She sees connections between Miss Daisy's prejudice and what she suspects lies behind opposition to the Dale Farm Travellers. "It reminds me of what James said when he heard that the Tea Party wanted to crucify Barack Obama. They attacked him because he's black. The hounding of the Travellers – because that's what it's been – is not dissimilar. Is it because some are Irish? I wouldn't know. Is it because there's a long-standing fear of gypsies and Travellers in the UK? I don't know."
Redgrave shows me the ring she wears on her wedding finger, for Franco Nero, the actor she met when he played Lancelot to her Guinevere in Camelot in 1967, the year she divorced Tony Richardson. In 1969, Vanessa and Franco had a baby called Carlo. Then, after nearly four decades, she and Franco were reunited in an unusual and apparently not legally binding wedding ceremony. That ring was put on her finger by Carlo, now 42. Why is she telling me this? Because it makes her remember Carlo's first nanny. "She was from southern Italy, and thinking about her makes me realise that northern Italians had the same rejection of southern Italians in 1969 as we're getting now in the frenzied anger about gypsies and Travellers. We're certainly in the area of prejudice."
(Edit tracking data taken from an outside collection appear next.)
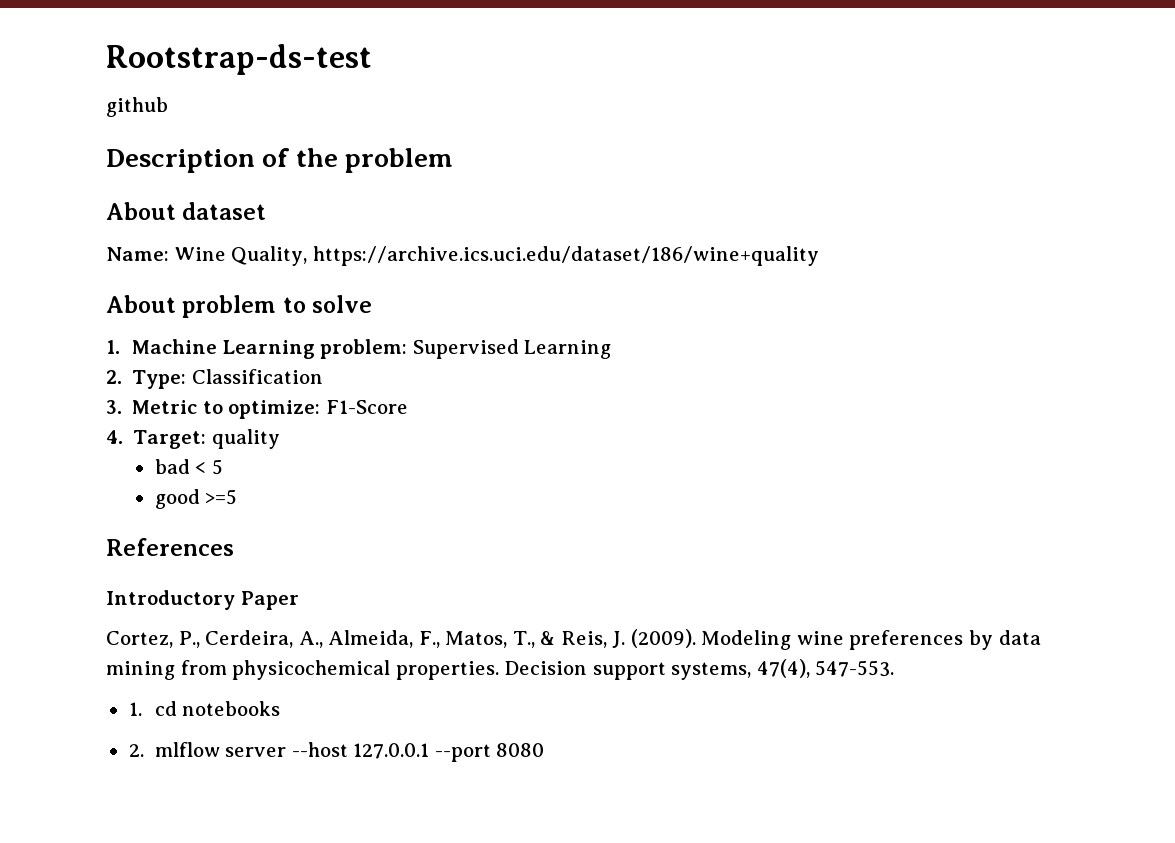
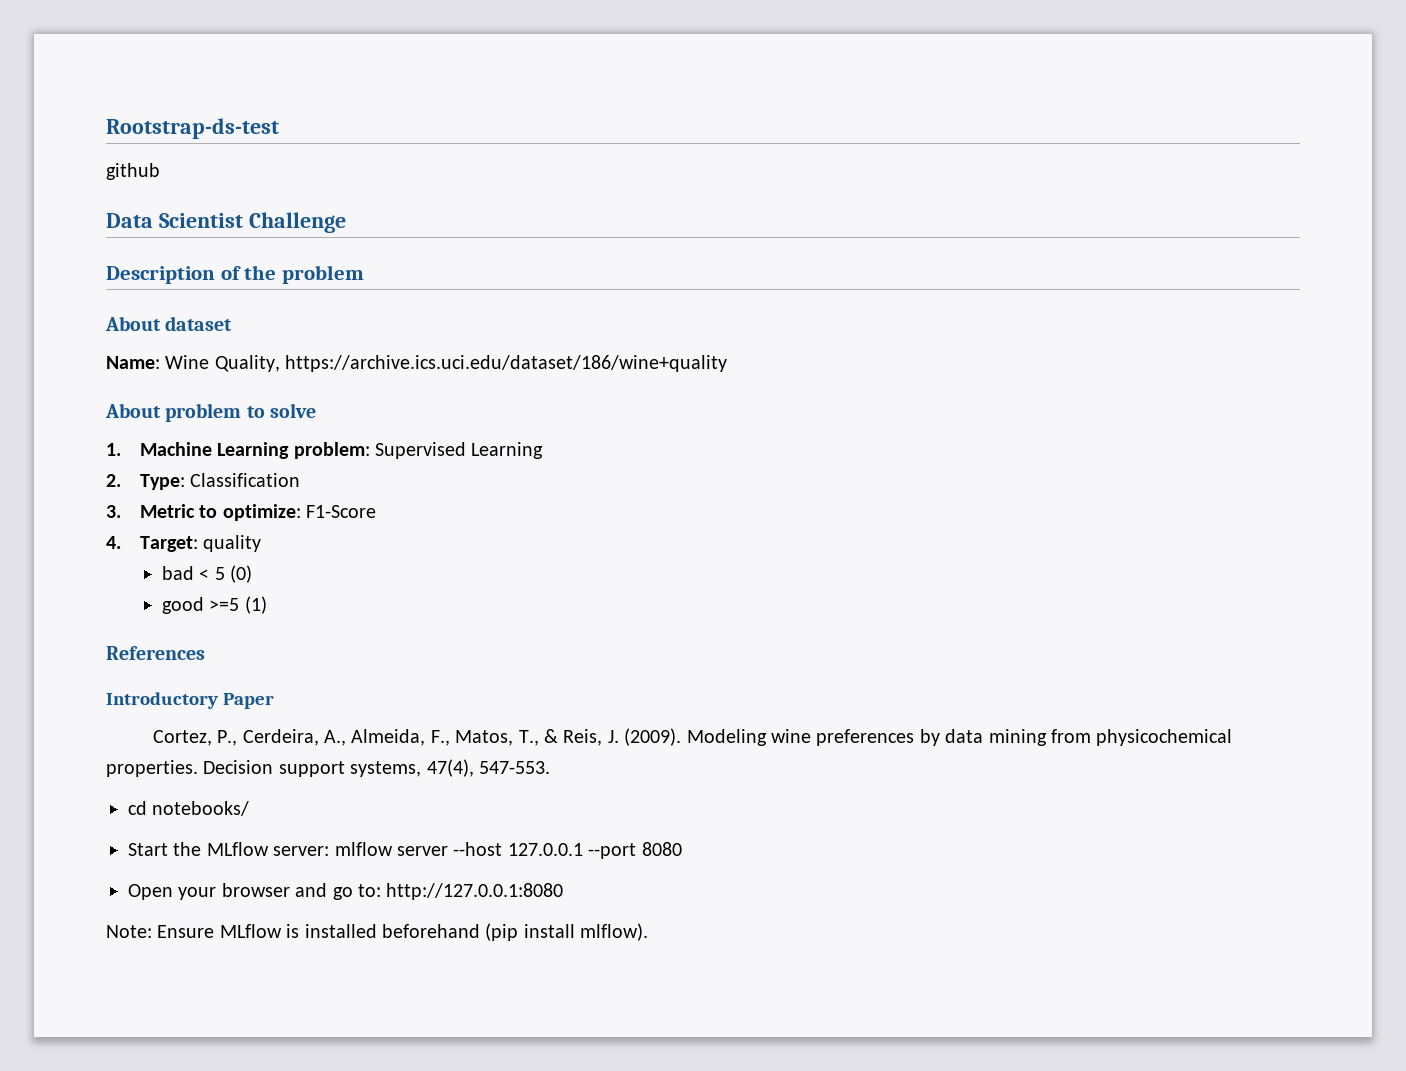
+ Data Scientist Challenge
- bad < 5
+ bad < 5 (0)
- good >=5
+ good >=5 (1)
- 1. cd notebooks
- 2. mlflow server --host 127.0.0.1 --port 8080
+ cd notebooks/
+ Start the MLflow server: mlflow server --host 127.0.0.1 --port 8080
+ Open your browser and go to: http://127.0.0.1:8080
+ Note: Ensure MLflow is installed beforehand (pip install mlflow).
Is it significant for her that in Driving Miss Daisy she plays a Jewish woman, given the allegations of antisemitism she has faced? "I was surprised when I was asked to play Miss Daisy and wondered if I could – only in part because she was Jewish but, also because she was a Southern woman who has hardly opened her mouth before she declares she's not prejudiced, and yet everything she does shows how totally prejudiced she is."
Redgrave was accused of antisemitism before and after the 1978 speech she made at the Oscars. She had just won the best supporting actress award for her performance with Jane Fonda in the film Julia, about a Jewish woman murdered by the Nazis before the war. In the speech, Redgrave rounded on "a small bunch of Zionist hoodlums whose behaviour is an insult to the stature of Jews all over the world, and their great and heroic record of struggle against fascism and oppression".
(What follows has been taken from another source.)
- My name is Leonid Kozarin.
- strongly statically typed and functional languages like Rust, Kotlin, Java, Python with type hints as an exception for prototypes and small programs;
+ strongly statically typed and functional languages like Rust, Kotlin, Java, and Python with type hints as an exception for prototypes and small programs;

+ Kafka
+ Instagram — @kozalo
Why did she use the phrase "Zionist hoodlums"? "I was saying I pledge myself to fight antisemitism and I'm totally opposed to Zionist hoodlums because one had waved a whole lot of dollar bills at a public meeting in Los Angeles at which I wasn't present, saying, 'Who will get rid of a Jew hater?'. So you know, it was a pretty nervous context for the Oscars." There were also protests at her bankrolling and narrating a documentary called The Palestinian, which explored how the Palestinian people have been subjugated in Israel. A cinema in LA showing the documentary was bombed, and her effigy burned.
Have her politics changed since then? I ask because Joely Richardson wrote that her mum voted Lib Dem in the past two elections and would not "call herself a Marxist but a human rights activist". "My politics have become rights-based," says Redgrave. "That's my duty. I'm pledged to put children before the politics of any government, before anybody's politics or my politics. I worry for the children of Dale Farm. I want to ask, 'Why don't you, the council, contact the leaders of the Dale Farm Travellers and say you'd like to come down and talk. You say what you think, and please give your time to listen, especially to the mothers and children.'"
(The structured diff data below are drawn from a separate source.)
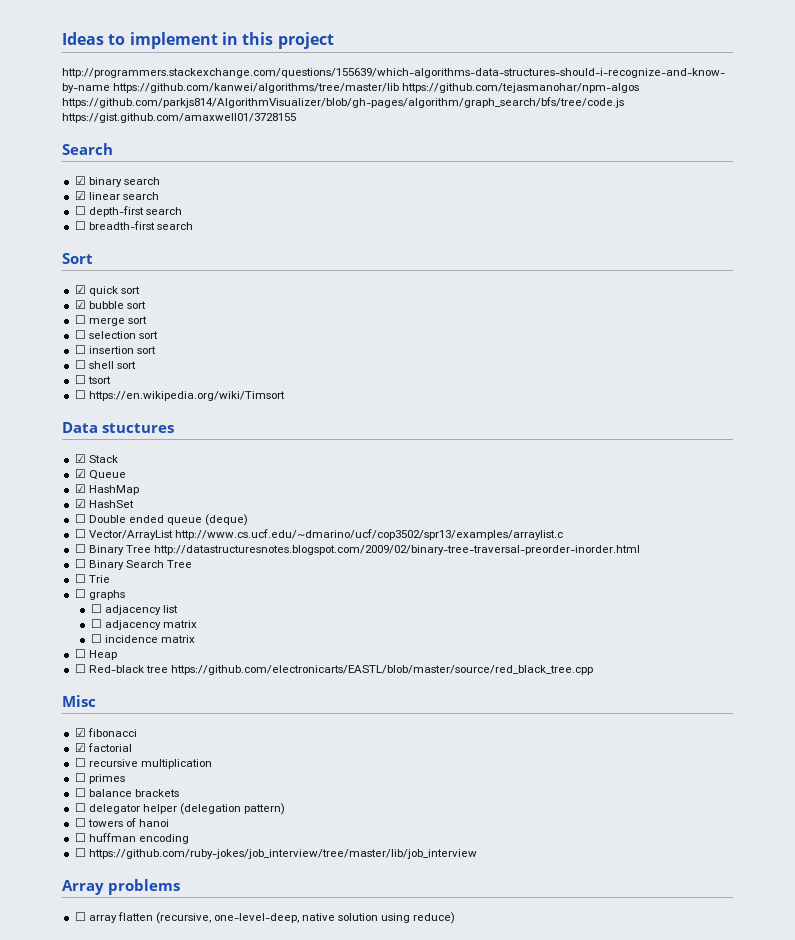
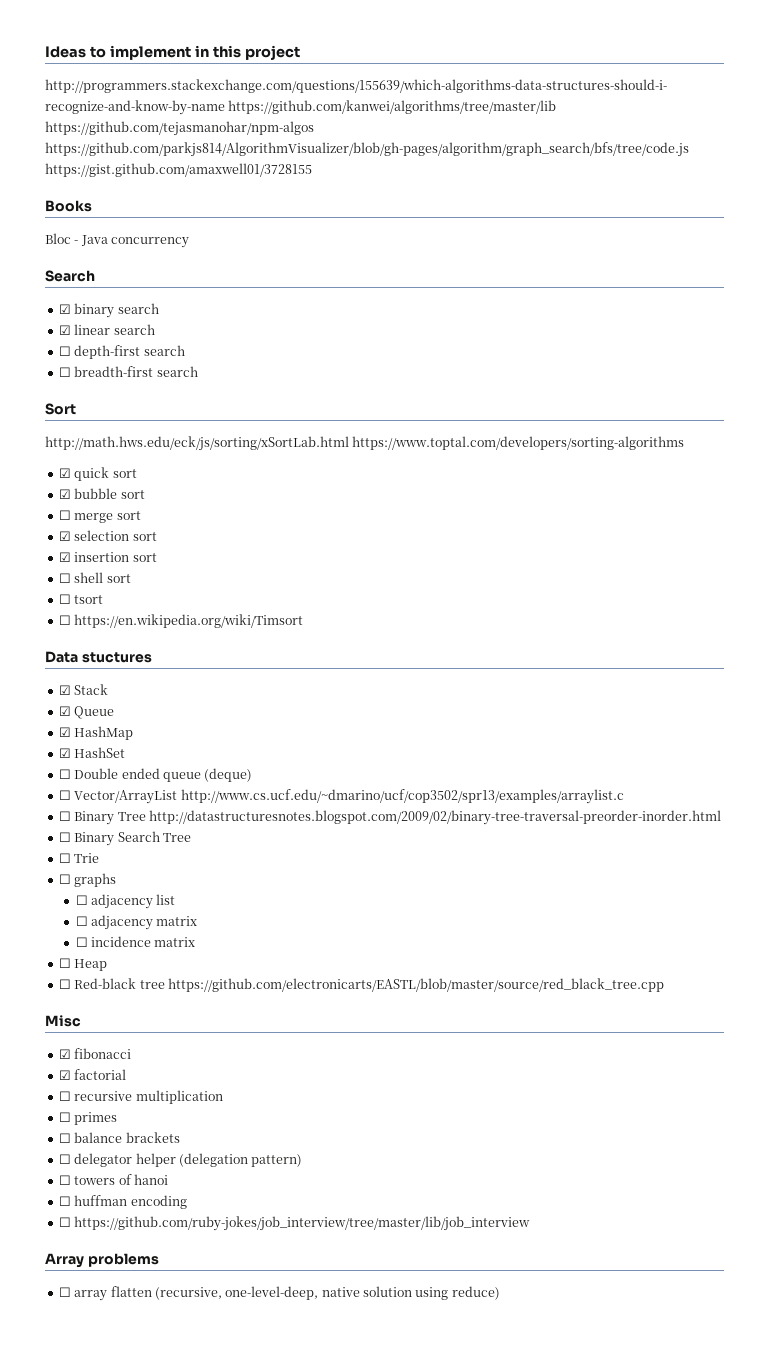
+ Books
+ Bloc - Java concurrency
+ http://math.hws.edu/eck/js/sorting/xSortLab.html https://www.toptal.com/developers/sorting-algorithms
- ☐ selection sort
+ ☑ selection sort
- ☐ insertion sort
+ ☑ insertion sort

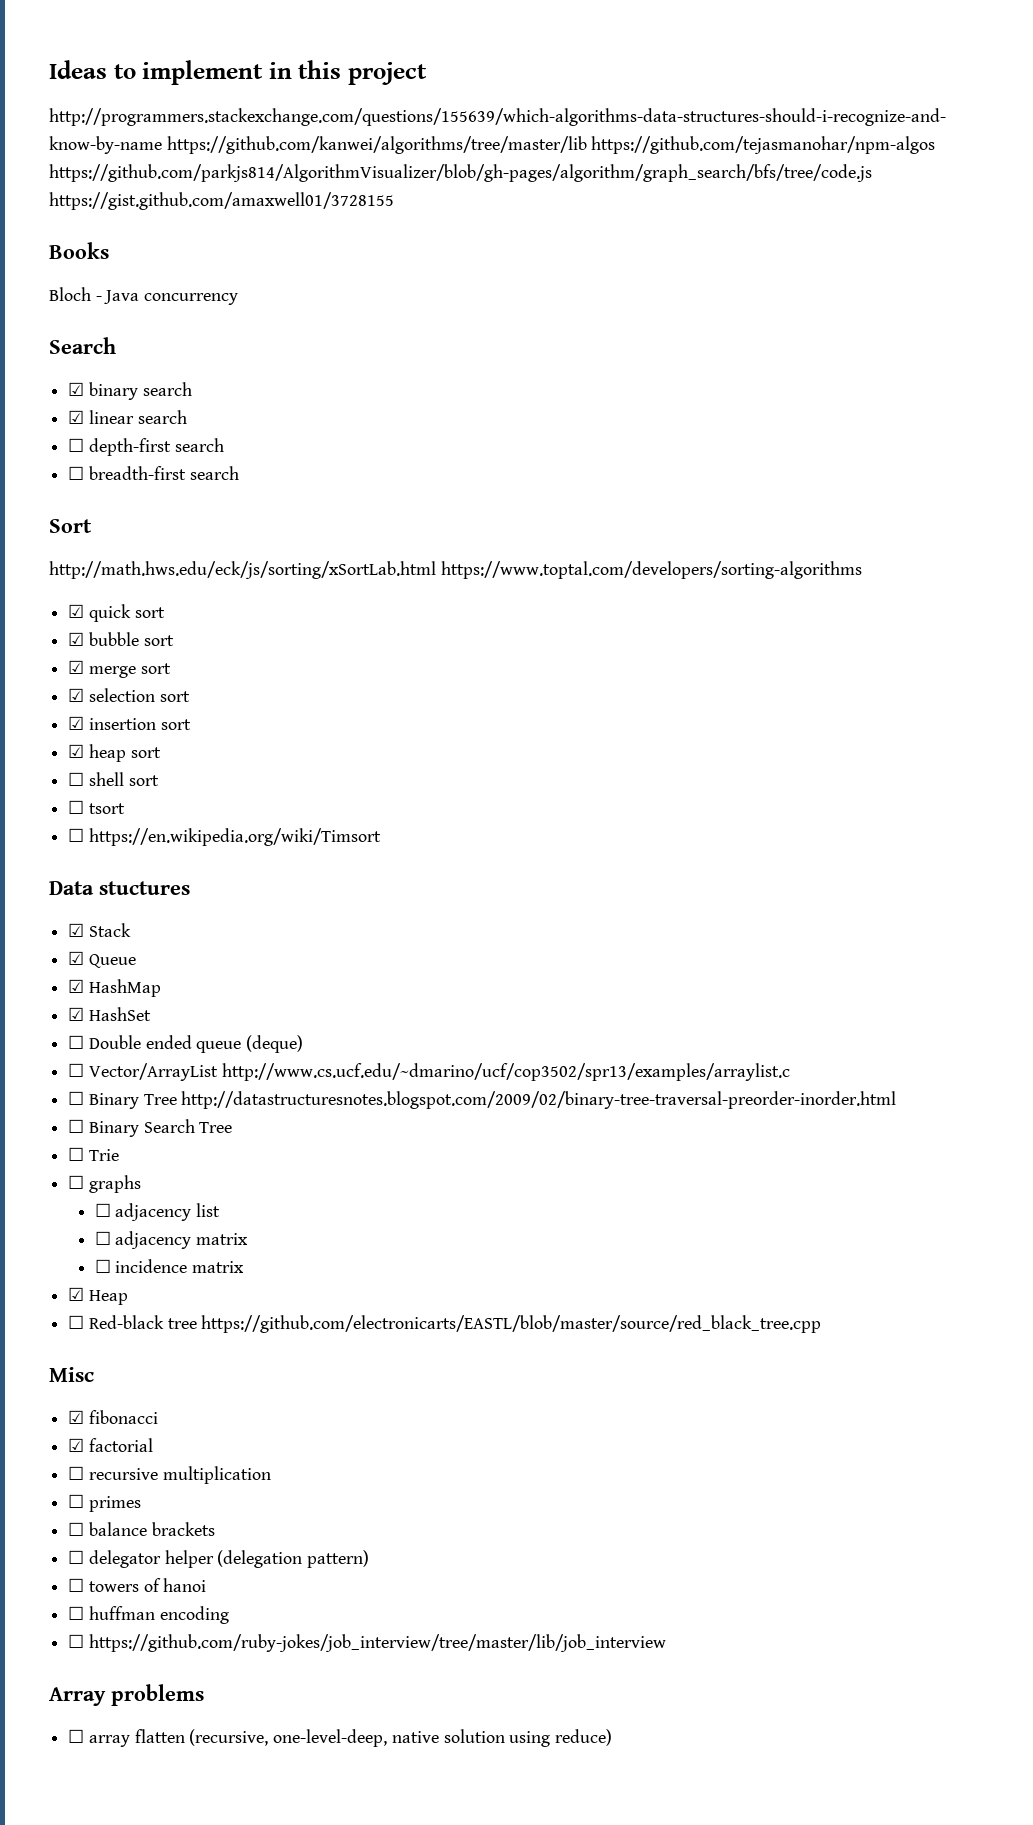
- Bloc - Java concurrency
+ Bloch - Java concurrency
- ☐ merge sort
+ ☑ merge sort
+ ☑ heap sort
- ☐ Heap
+ ☑ Heap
Redgrave won't return to the site soon. "I won't be able to because of this very diminished energy with which I've got to start rehearsals." It's time for me stop diminishing that energy further. Just before she trots off obligingly to have her picture taken, Redgrave says: "Forgive me if I sound pontifical, because I'm nobody really. You should be interviewing bishops, not me. It's just that my name catches attention for all sorts of reasons. It probably shouldn't. "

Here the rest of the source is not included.